Viver e assumir todas as suas
consequências, como é óbvio. Esta forma de ‘liberdade absoluta’ de se ser e de
se estar, após atingida determinada idade, apesar de ser uma das formas mais
inteligentes de educar seja quem for, não é fácil, para quem, de repente fica
‘só’ com toda a imensidão de diversos horizontes na sua frente. Todos eles
‘escolhíveis’. Nem bons nem maus, porque apetecíveis todos.
De todas as escolhas que temos
na vida, Deus é de entre todas, a escolha mais difícil.
Pelo menos comigo foi assim.
O meu Avô António, tal como eu,
era um homem controverso e extremamente contraditório. Não o digo como crítica
nem com sarcasmo ou piada. Ele era assim. Provavelmente, porque, tal como eu,
não era capaz de ser de outra maneira. Esta forma de ser não é boa nem é má. É
uma, de entre tantas formas de ser. Neste caso, de quem tem dúvidas. De quem
nunca dá um problema como absolutamente resolvido ou até mesmo, uma opinião
como definitiva. Todos os contraditórios são pessoas que continuam pelo tempo
fora a pensar em todas as certezas absolutas que tomaram e, de alguma forma,
não ficaram completamente satisfeitos com as conclusões a que chegaram.
Estas, não são, obviamente,
características nem dos ‘burros’, dogmáticos, ortodoxos e cínicos desta vida.
O meu Avô António era ateu. E,
essa forma de estar, de muitas maneiras, influenciou todos os seus filhos.

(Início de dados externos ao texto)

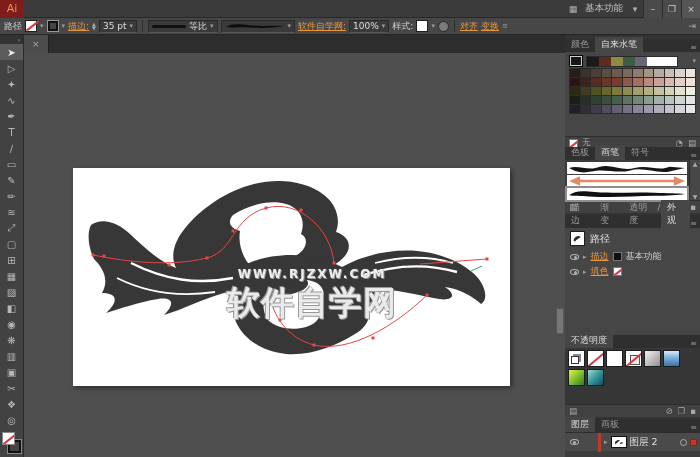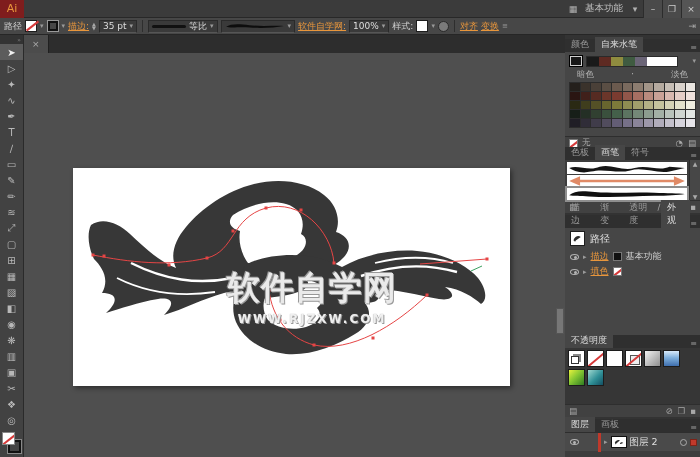"暗色" div { html: <div> <span>暗色</span> <span>·</span> <span>淡色</span> </div> -> none }
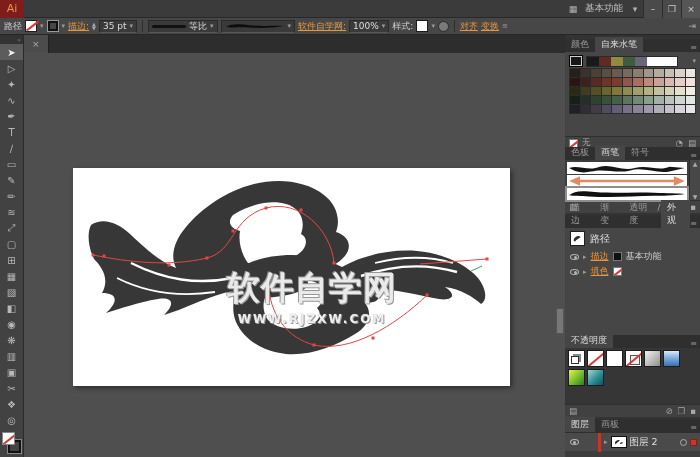"软件自学网" div { order: before "WWW.RJZXW.COM" -> after "WWW.RJZXW.COM" }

Contudo, e como comerciante que
era, tinha diversos fornecedores em muitas zonas do país. Contam-se todas as
vezes que ficou ‘apeado’, porque tinha acabado de perder a camionete ou o
comboio, apenas porque tinha resolvido passar o resto da tarde a visitar o
interior de uma igreja. Com todas as dúvidas que sempre trouxe consigo. Era,
segundo consta, um homem muito tolerante. Extremamente tolerante com esse tipo
de escolhas dos outros. Crentes, não crentes e com todos os chamados crentes
por tradições e hábitos familiares. Ou seja, todos aqueles, que como agora em
quase 90% dos Católicos, mais não são do que o mesmo e o seu contrário.
Um casamento ou um funeral têm
sempre maior ‘pompa’ se a Igreja estiver presente. Porque de resto, para esses,
nada é, porque nada conta.
Já o meu Pai, nunca perdeu nem
camionetes nem comboios. Simplesmente, nunca deu espaço para qualquer dúvida.
Foi sempre assim.
Quando eu tinha 8 anos, na
terceira classe, apareceu um Padre novo na Vieira. Muito novo, muito moderno e
tendo como um dos seus principais suportes de comunicação ‘tecnologia de ponta’
para aquela época.
Resolveu, assim que chegou,
pedir a todos os professores do ensino primário uma manhã por cada turma para
fazer um simples ‘apelo’ a todos os miúdos para se inscreverem na catequese.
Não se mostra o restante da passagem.